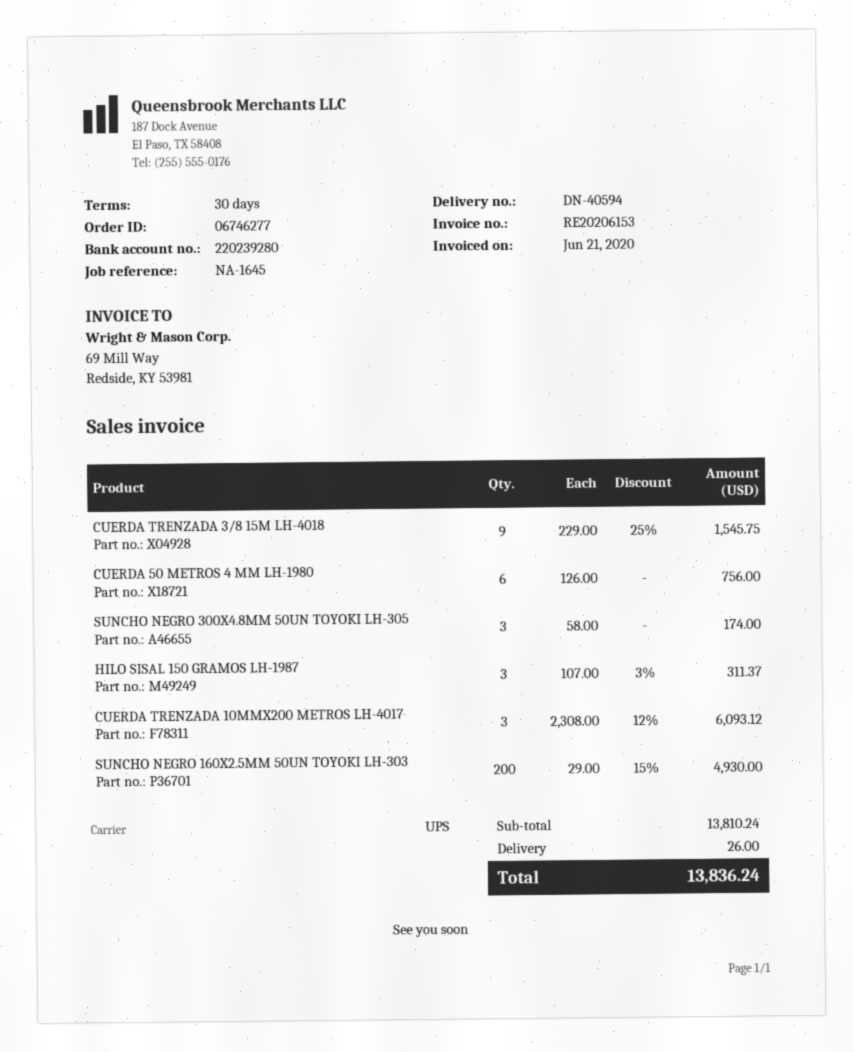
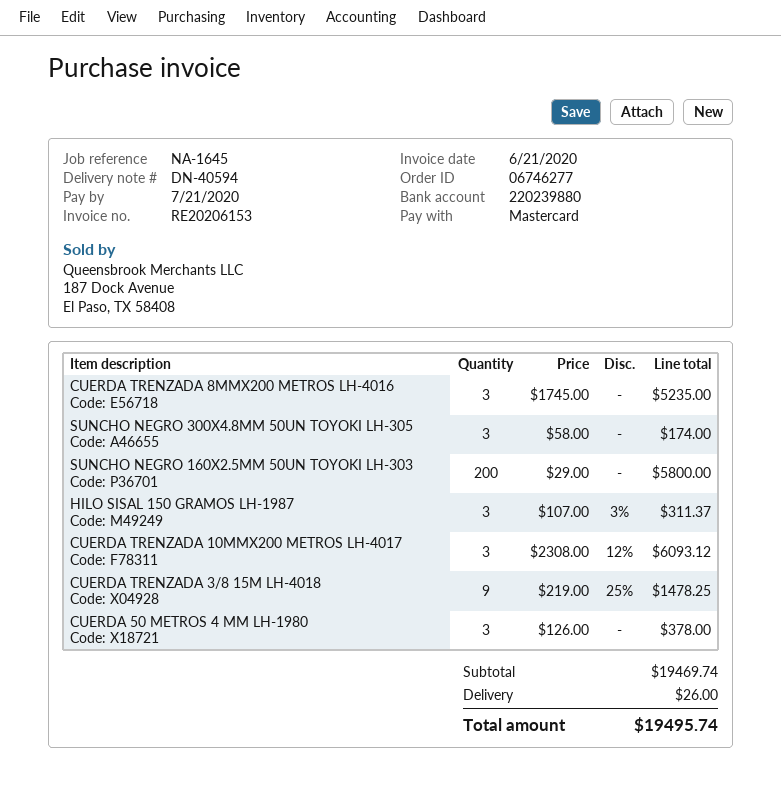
bank account: 220239280 -> 220239880
CUERDA TRENZADA 3/8 15M LH-4018: 9 x 229.00 - 25% = 1545.75 -> 9 x 219.00 - 25% = 1478.25
CUERDA 50 METROS 4 MM LH-1980: 6 x 126.00 = 756.00 -> 3 x 126.00 = 378.00
SUNCHO NEGRO 160X2.5MM 50UN TOYOKI LH-303: 200 x 29.00 - 15% = 4930.00 -> 200 x 29.00 = 5800.00
CUERDA TRENZADA 8MMX200 METROS LH-4016: none -> 3 x 1745.00 = 5235.00
subtotal: 13810.24 -> 19469.74
total: 13836.24 -> 19495.74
◇ ◇ ◇ ◇
Scan the lines above for the word "CUERDA". Return each one that has it.

CUERDA TRENZADA 3/8 15M LH-4018: 9 x 229.00 - 25% = 1545.75 -> 9 x 219.00 - 25% = 1478.25
CUERDA 50 METROS 4 MM LH-1980: 6 x 126.00 = 756.00 -> 3 x 126.00 = 378.00
CUERDA TRENZADA 8MMX200 METROS LH-4016: none -> 3 x 1745.00 = 5235.00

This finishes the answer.